Özhaseki, Boydak’ın cevabının ne olduğunun sorulması üzerine de şu açıklamada bulundu:

Hacı Boydak, “Ben devam edeceğim” dedi, irtibatımı kestim

“Daha sonra geldiğinde,  yani ikinci sefer geldiğinde, ‘Ben devam edeceğim’ dedi.’ Peki benim sana yapacak bir şeyim kalmadı Hacı’  dedim. O günden beri irtibat tamamen kesildi. Oradaki görüşme nedir? Bizimki insanî bir görüşme. Neden insanî bir görüşme? 2014 ortalarına kadar veya da bizim seçimlerde 2013 sonuna kadar diyelim, İstikbal’e uğramayan ve yemeklerini yemeyen bir tane devlet görevlisi yoktur. Niye? O güne kadar örgüt değildi burası. Burası bir STK’ydı. Kendilerini dışarıya, Türkiye’ye insanlar yetiştiren bir grup olarak sunuyorlardı. Öyle değil mi? Herkes böyle biliyordu. Yurt dışına okullarına gidildiği vakit, ki üç dört okula ben de gittim, İstiklâl Marşı okuyorlar. Türk Bayağı var, Atatürk var. Yurt dışında istiklâl Marşı okuyan o kara çocuklardan etkileniyorduk. Ama 2013’ün sonu geldiğinde, irtibat orada kesiliyor. Ondan sonra örgüt havasına girdiği çok netleşti ve MGK kararlarına girdi.”

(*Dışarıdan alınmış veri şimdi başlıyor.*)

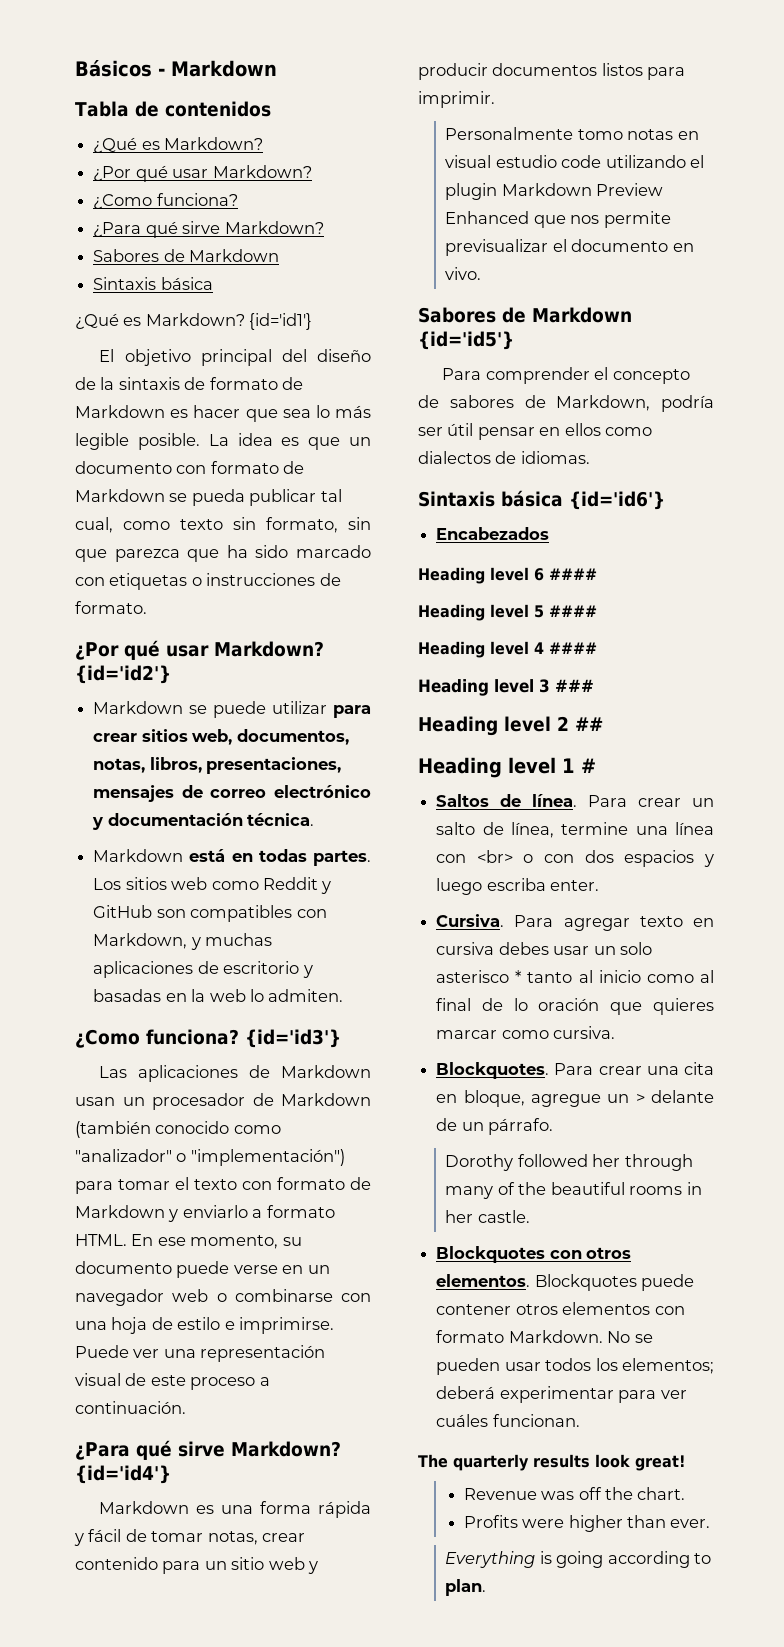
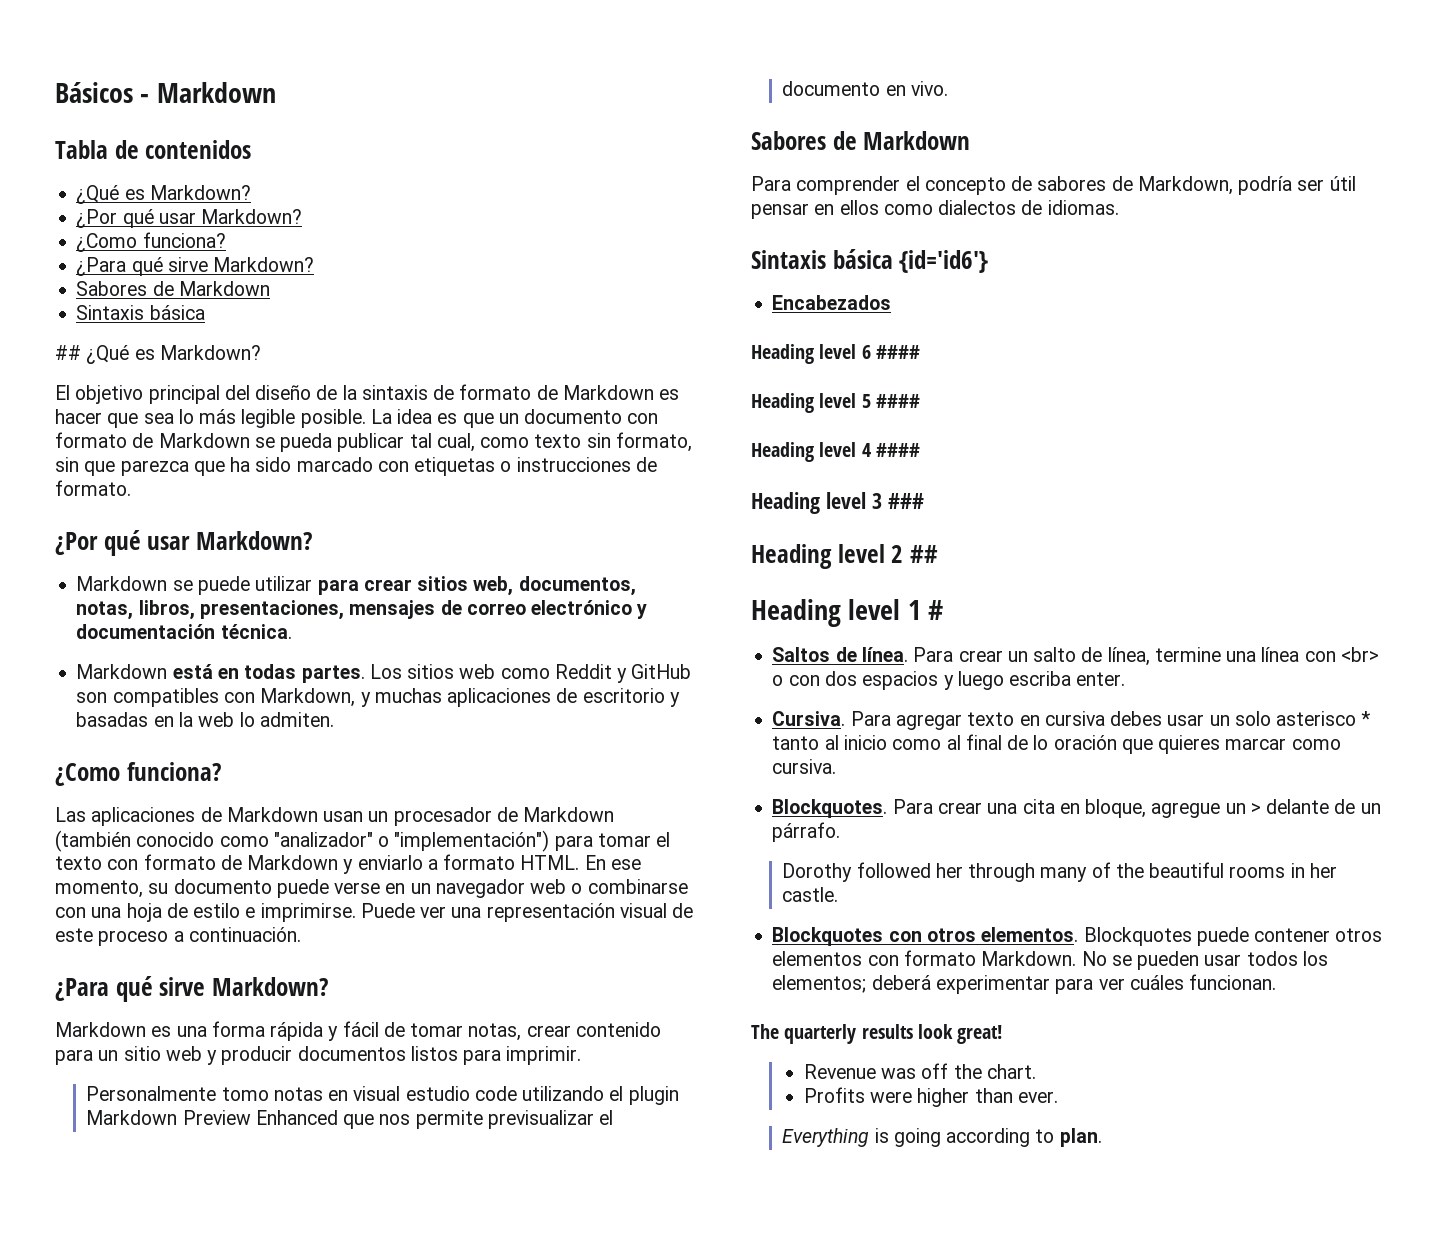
- ¿Qué es Markdown? {id='id1'}
+ ## ¿Qué es Markdown?
- {id='id2'}
- {id='id3'}
- {id='id4'}
  Personalmente tomo notas en visual estudio code utilizando el plugin Markdown Preview Enhanced que nos permite previsualizar el documento en vivo.
- Sabores de Markdown {id='id5'}
+ Sabores de Markdown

Nuray Başaran’ın “Ama eski Genelkurmay Başkanı Hilmi Özkök konuyu MGK’ya 2004’te getirdiğini söylüyor” hatırlatması üzerine de Özhaseki, “Yok, yok; o doğru olmaz. O ayrı bir şey. Karar alma aşaması çok sonra. O karar alındıktan sonra,  siz halâ daha bunlarla irtibatınız varsa, bu en büyük kötülüktür” dedi.

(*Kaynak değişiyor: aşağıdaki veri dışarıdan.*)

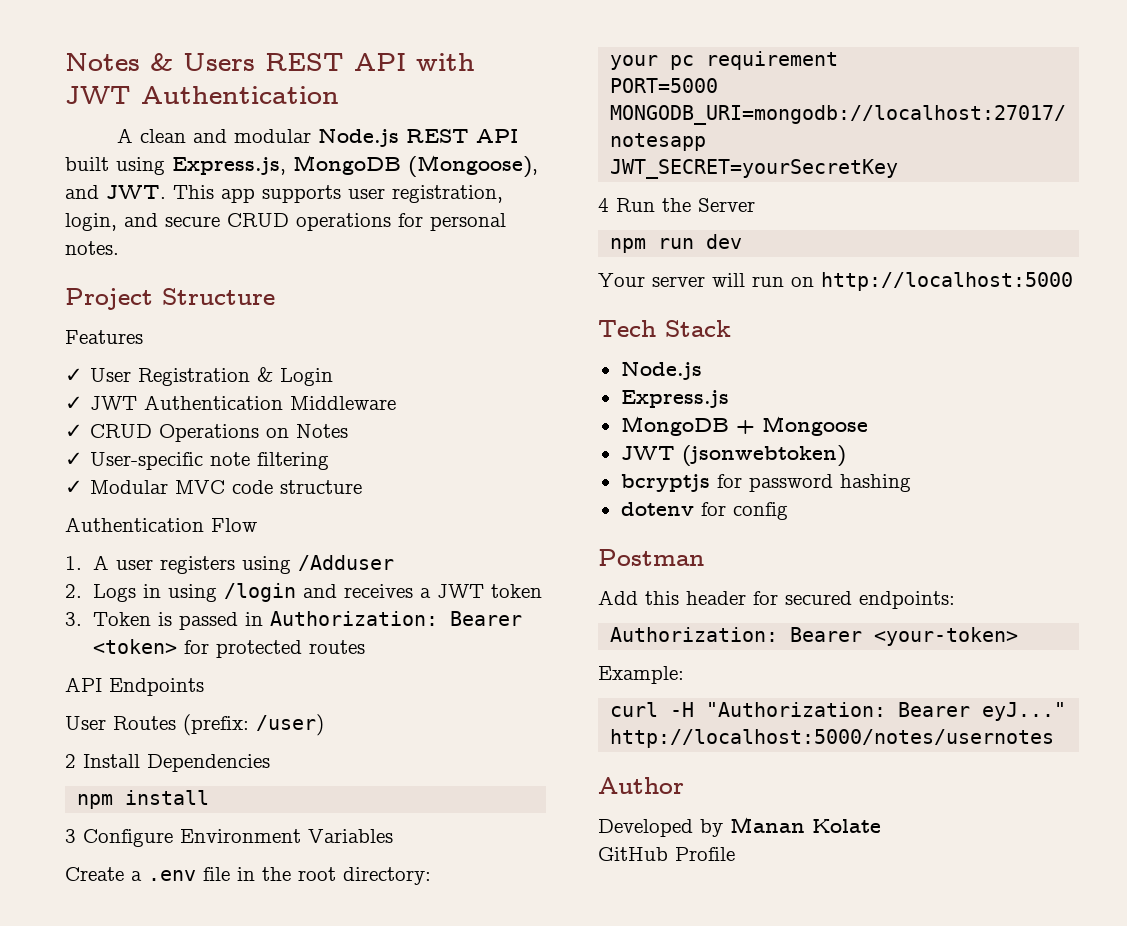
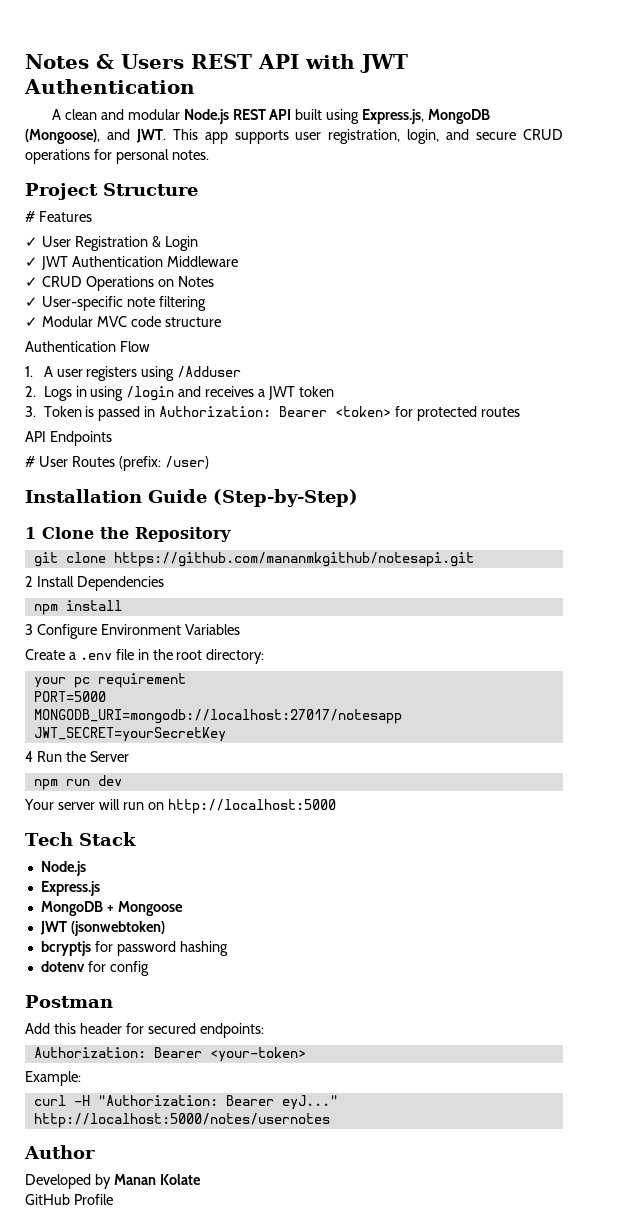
- Features
+ # Features
- User Routes (prefix: /user)
+ # User Routes (prefix: /user)
+ Installation Guide (Step-by-Step)
+ 1 Clone the Repository
+ git clone https://github.com/mananmkgithub/notesapi.git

Özhaseki, sözlerine şöyle devam etti:

81 milyonun 75 milyonu FETÖ ile görüşüyordu

“2013’ün sonuna kadar STK iken 81 milyonun herhalde 75 milyonu görüşüyordu bunlarla. Ya ‘merhaba’ diyordur, ya çocuğunu göndermiştir okullarına veya yardım etmiştir veya kurban vermiştir. Vesaire, vesaire... Ama sonunda 2014’te örgüt olduğu ortaya çıktı, devlet kararlarına girdi, bütün deliller ortaya döküldü. Hırsızlıkları, bunların kötülükleri, istihbaratçılıkları, yurt dışı tezgâhlarIa, kumpaslar vesaire, vesaire… Asıl tehlike, bu tarihten sonra bunlarla irtibatta olmaktır. Çok net benim bu konudaki kararım. Bunu söylerken de hiç kimseyi Amerika’ya götürmüş de değilim. Ama FETÖ’cülerin en büyük iftirasına uğrayan adam da benim.”

FETÖ bana kumpas kurdu

Bu ‘iftiraların’ sebebinin sorulması üzerine de Özhaseki, “2013’ün sonundan itibaren televizyonlara çıkıp saatlerce bunlara  hem nasihat eden, hem içlerindeki alt tarafları bunlardan ayıran bir insanım ben. Beni tehlike gördüler. Kumpaslar kurdular. Burada başsavcılar vardı, şimdi tutuklu. Her olay yakalandığında, özel yetkili savcı bunlar, ‘Haseki’nin adını verin sizi serbest bırakacağız’ denen onlarca adam var Kayseri’de. Şahitler. Vallahi gelen insanlara diyorlar ki, ‘Haseki’nin adını verin sizi serbest bırakacağız.’  Yaşayan şahitler var. Hepsinin emniyette ifadeleri var. Böyle bir iftiraya kumpasa da uğradım.” diye konuştu.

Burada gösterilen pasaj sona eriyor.